I have web app with spring security 4.2.3.RELEASE.
Security config:
@Override
protected void configure(HttpSecurity http) throws Exception {
http
.authorizeRequests()
.antMatchers("/s/**").permitAll()
.antMatchers("/changePassword").permitAll()
.antMatchers("/changePasswordPerform").permitAll()
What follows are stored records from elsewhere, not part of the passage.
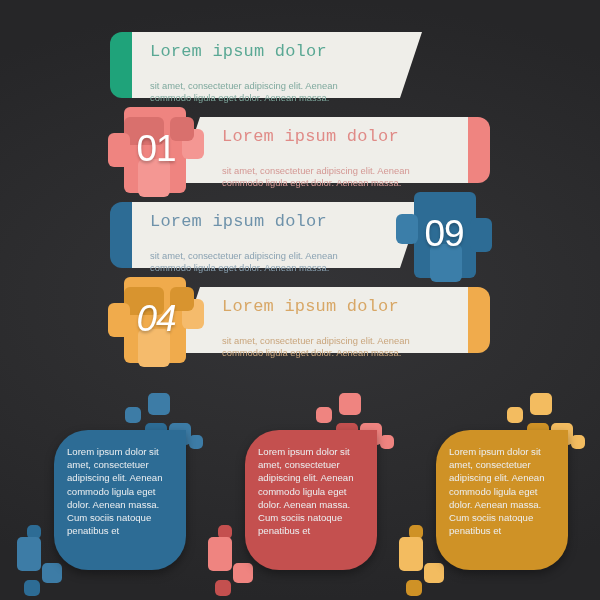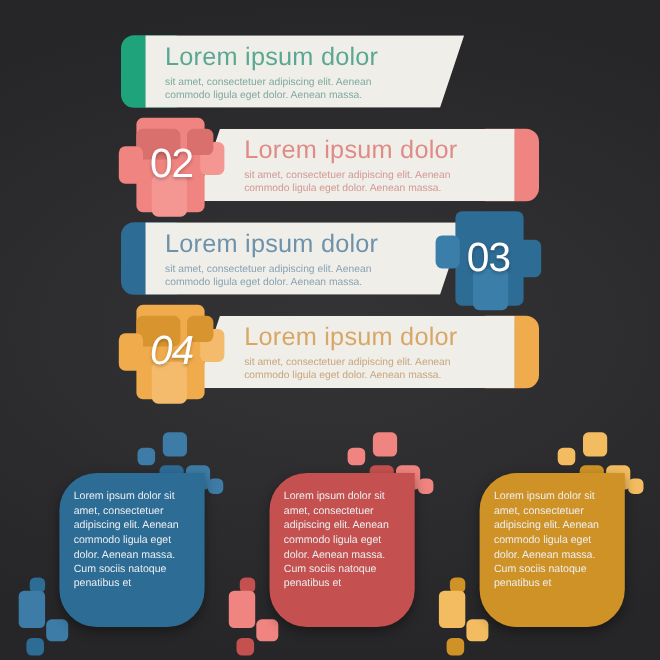--- a/index.html
+++ b/index.html
@@ -65,10 +65,11 @@
   .banner.rtl .banner-text { left: 112px; right: 40px; }
 
   .banner-title {
-    font-size: 23px;
+    font-size: 17px;
     line-height: 21px;
     font-weight: normal;
     letter-spacing: .2px;
+    font-family: Liberation Mono, monospace;
   }
   .banner-desc {
     font-size: 9.4px;

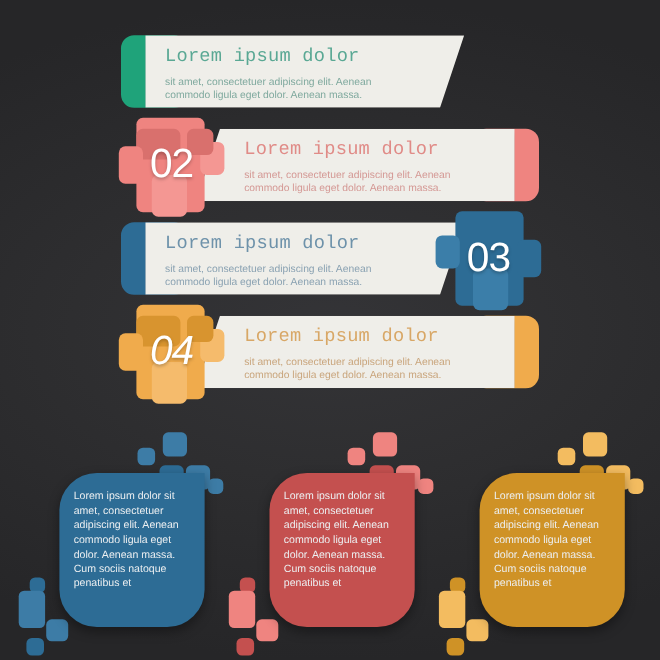--- a/index.html
+++ b/index.html
@@ -74,7 +74,7 @@
   .banner-desc {
     font-size: 9.4px;
     line-height: 11.6px;
-    margin-top: 6px;
+    margin-top: 18px;
   }
 
   

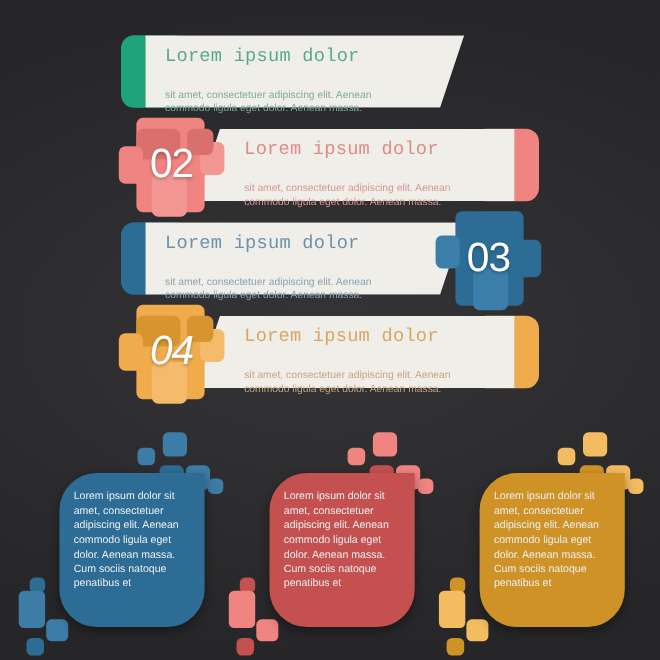--- a/index.html
+++ b/index.html
@@ -161,7 +161,7 @@
       <div class="sq" style="left: 16px; top: 14px; width: 40px; height: 28px; background: rgb(217, 112, 109);"></div>
       <div class="sq" style="left: 0px; top: 30px; width: 22px; height: 34px; background: rgb(239, 132, 128);"></div>
       <div class="sq" style="left: 30px; top: 56px; width: 32px; height: 38px; background: rgb(244, 151, 147);"></div>
-      <div class="num" style="color: rgb(255, 255, 255);">02</div>
+      <div class="num" style="color: rgb(255, 255, 255);">01</div>
     </div>
     <div class="banner-text">
       <div class="banner-title" style="color: rgb(224, 139, 135);">Lorem ipsum dolor</div>

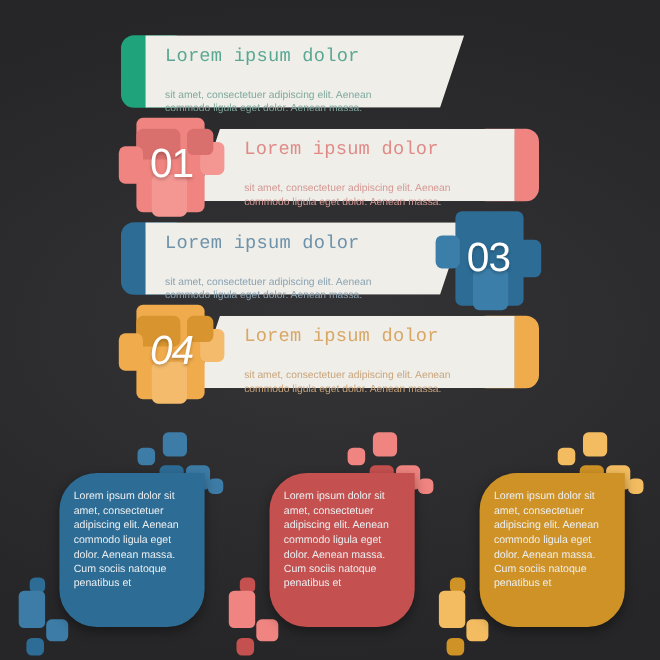--- a/index.html
+++ b/index.html
@@ -179,7 +179,7 @@
       <div class="sq" style="left: 40px; top: 14px; width: 40px; height: 28px;"></div>
       <div class="sq" style="left: 74px; top: 30px; width: 22px; height: 34px; background: rgb(45, 108, 149);"></div>
       <div class="sq" style="left: 34px; top: 56px; width: 32px; height: 38px; background: rgb(59, 126, 169);"></div>
-      <div class="num" style="color: rgb(255, 255, 255);">03</div>
+      <div class="num" style="color: rgb(255, 255, 255);">09</div>
     </div>
     <div class="banner-text">
       <div class="banner-title" style="color: rgb(110, 146, 170);">Lorem ipsum dolor</div>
.anyRequest().authenticated()
.and()
.formLogin()
.loginPage("/login")
.permitAll()
.defaultSuccessUrl("/home", true)
.failureHandler(customAuthenticationHandler)
.and()
.logout()
.logoutRequestMatcher(new AntPathRequestMatcher("/logout"))
.permitAll()
}
Controller
@RequestMapping(value = "/login")
public ModelAndView login(HttpServletRequest request,
@RequestParam(value = "logout", required = false) String logout) {
ModelAndView model = new ModelAndView();
if (logout != null) {
model.addObject("msg", "logout successfully");
}
model.setViewName("login-new");
return model;
}
All works fine (After logout I get a message "logout successfully" , page is ../login?logout). Now I am trying to audit my logout events. For that propose I add
@Component
public class CustomLogoutSuccessHandler implements LogoutSuccessHandler {
@Override
public void onLogoutSuccess(HttpServletRequest request, HttpServletResponse response, Authentication authentication)
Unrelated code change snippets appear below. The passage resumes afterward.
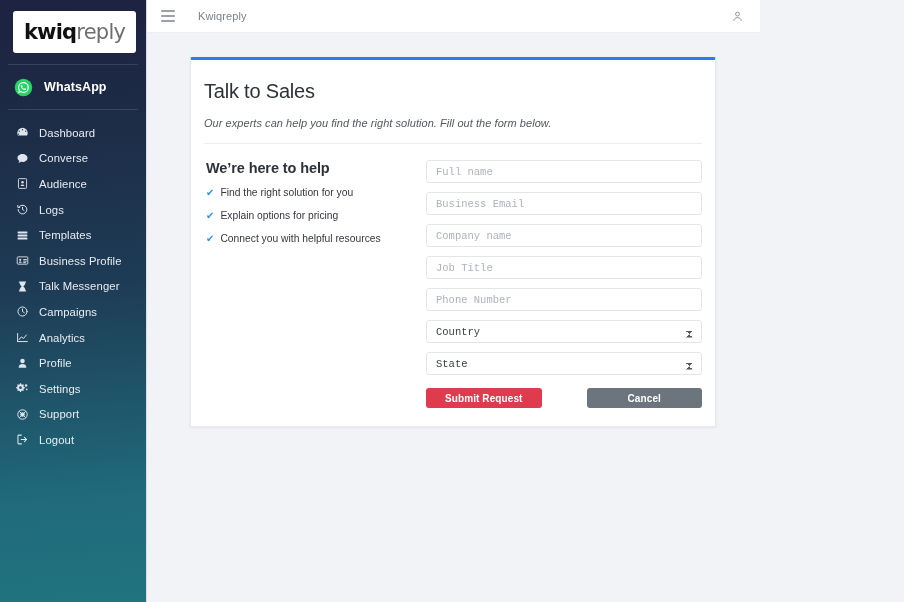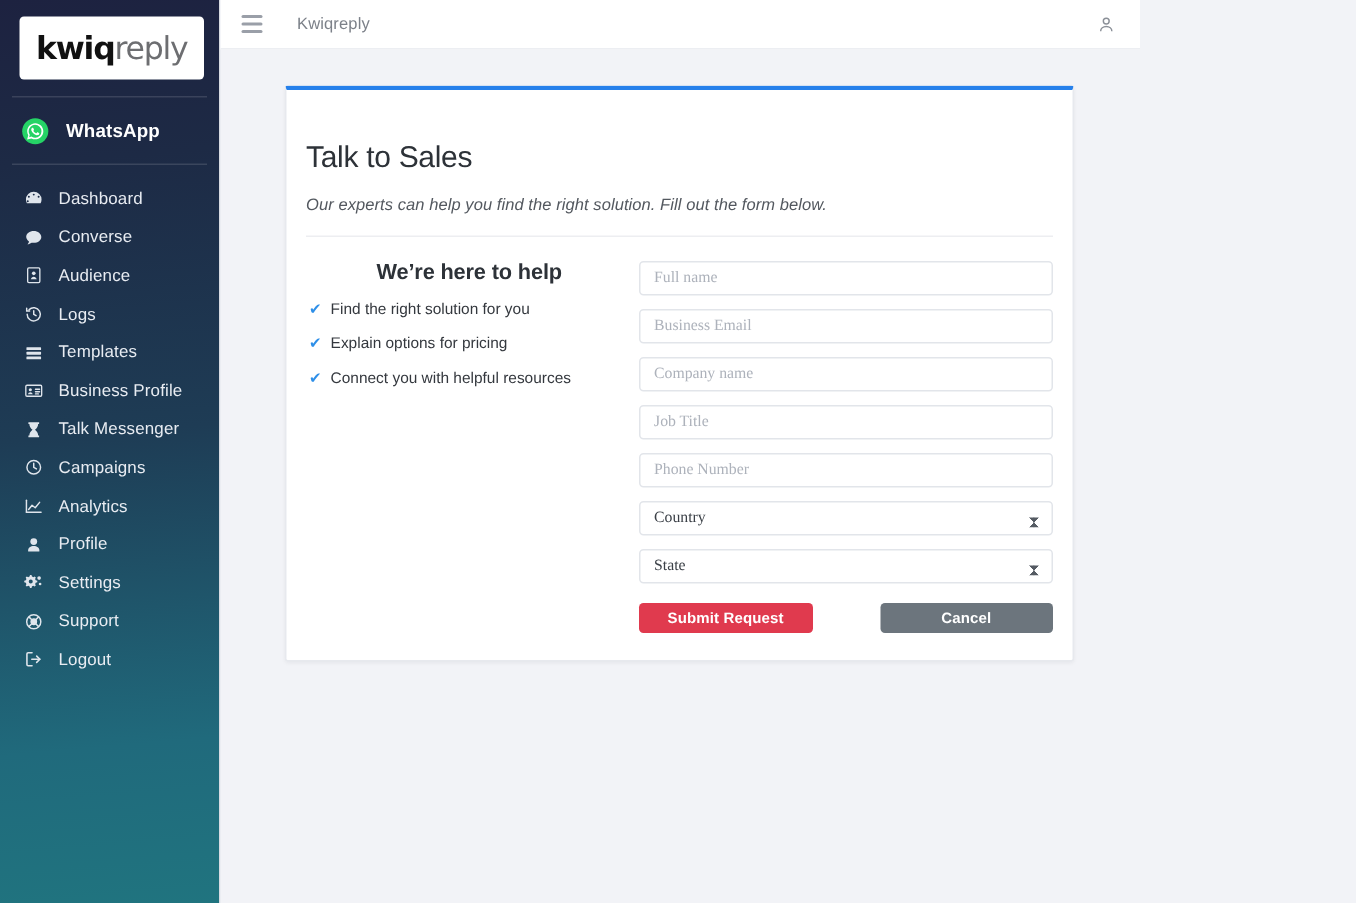--- a/index.html
+++ b/index.html
@@ -162,7 +162,7 @@
     border-top: 3px solid #2680eb;
     border-radius: 2px;
     box-shadow: 0 1px 3px rgba(20,25,40,0.06);
-    padding: 30px 13px 18px 13px;
+    padding: 16px 13px 18px 13px;
     max-width: 669px;
   }
 

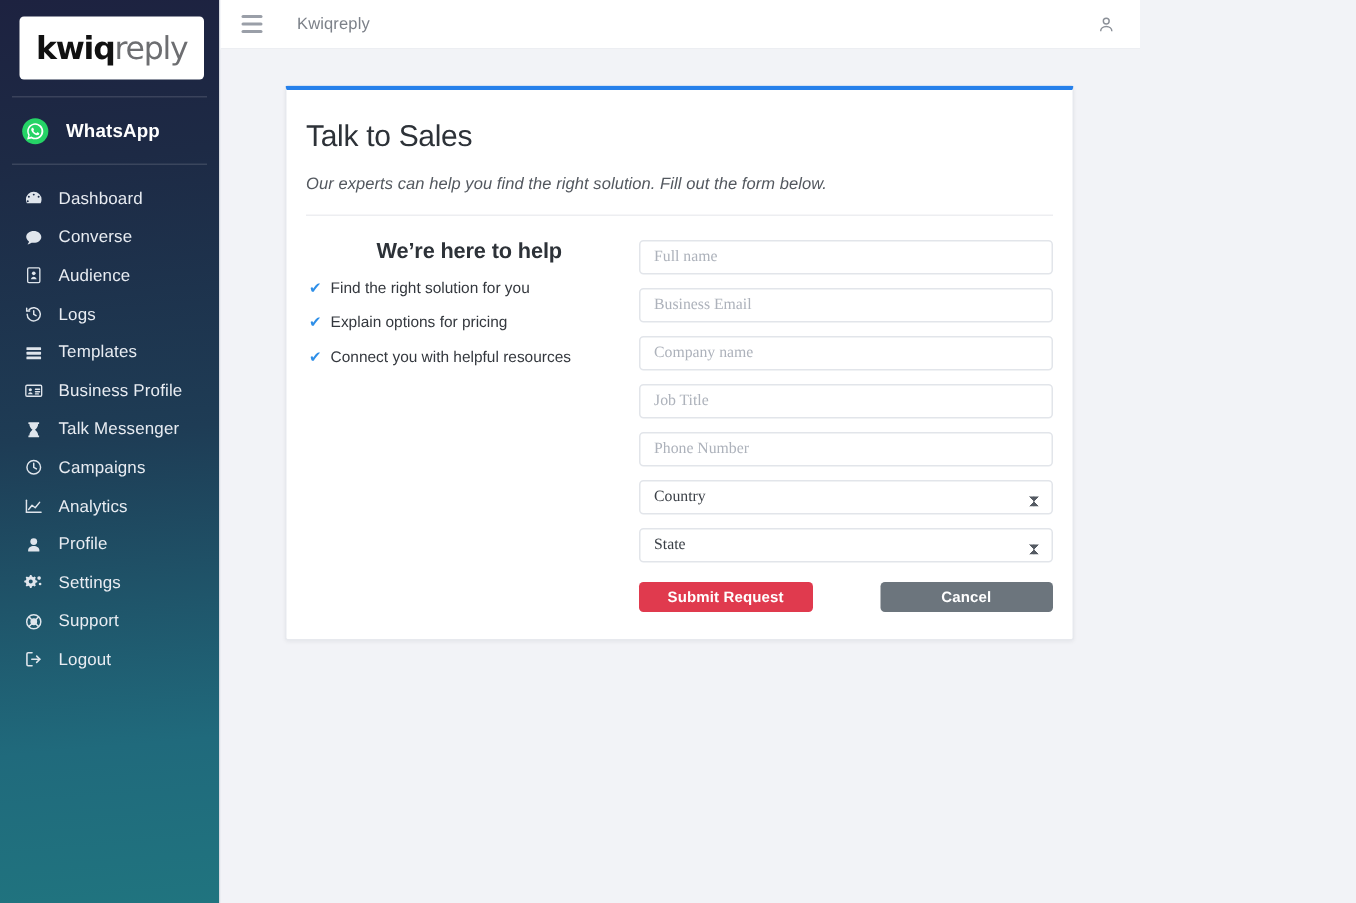--- a/index.html
+++ b/index.html
@@ -202,7 +202,6 @@
     font-weight: 700;
     color: #2d3238;
     letter-spacing: -0.1px;
-    margin-left: 45px;
   }
   .bullets { margin-top: 10px; }
   .bullet {

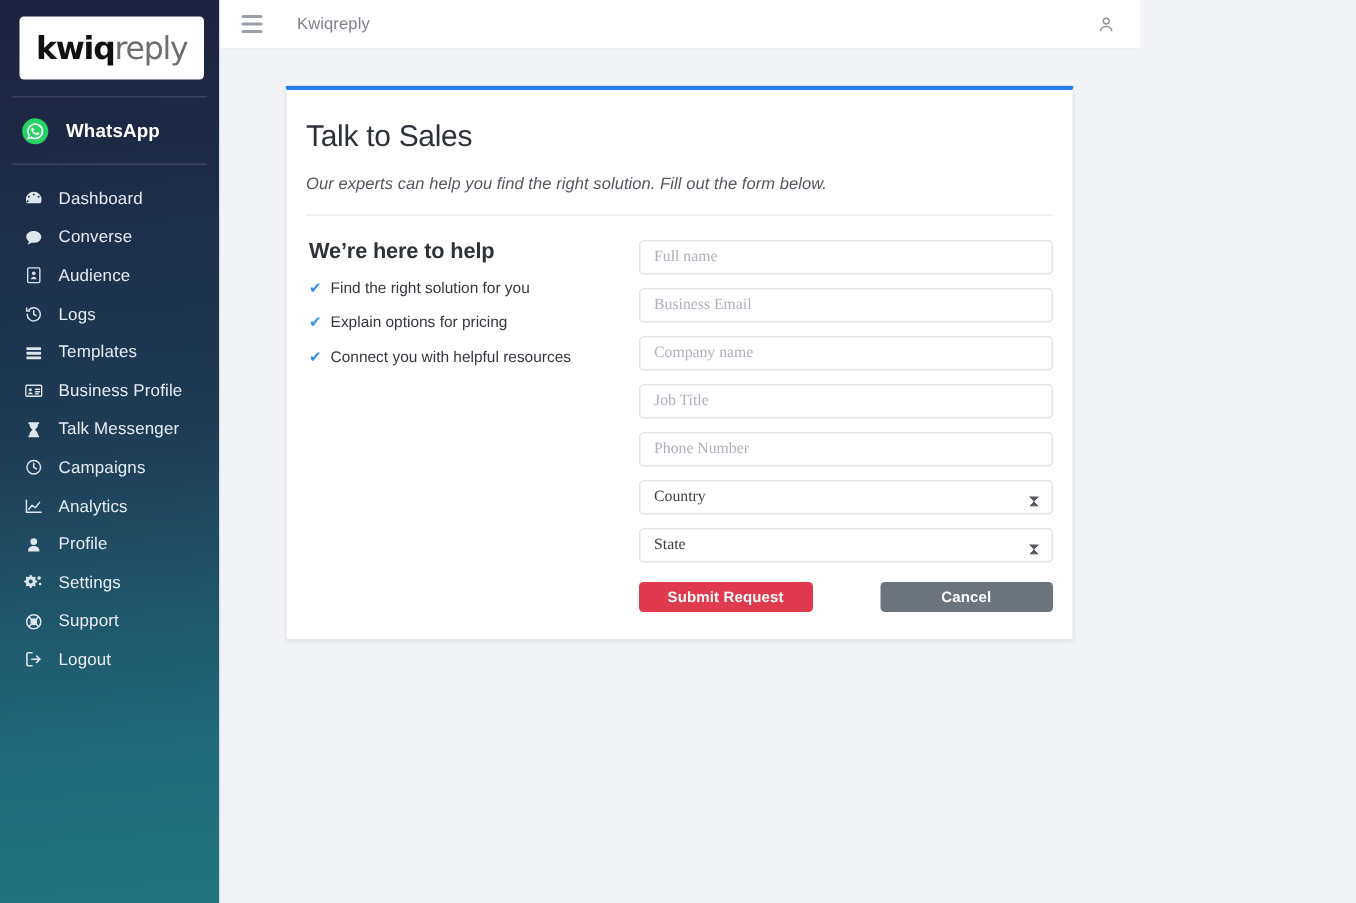--- a/index.html
+++ b/index.html
@@ -232,7 +232,7 @@
     border: 1px solid #e2e5ea;
     border-radius: 3px;
     background: #ffffff;
-    font-family: Liberation Serif, serif;
+    font-family: Liberation Mono, monospace;
     font-size: 10.5px;
     color: #33383e;
     padding: 0 9px;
throws IOException, ServletException {
//audit logic here
String URL = request.getContextPath() + "/login?logout";
response.setStatus(HttpStatus.OK.value());
response.sendRedirect(URL);
}
}
and changed my security config
.logout()
.logoutRequestMatcher(new AntPathRequestMatcher("/logout"))
.permitAll()
.logoutSuccessHandler(customLogoutSuccessHandler);
Logout still works, but now I am not getting message "logout successfully". And logout page is ../login (not ../login?logout). How can I get my message back?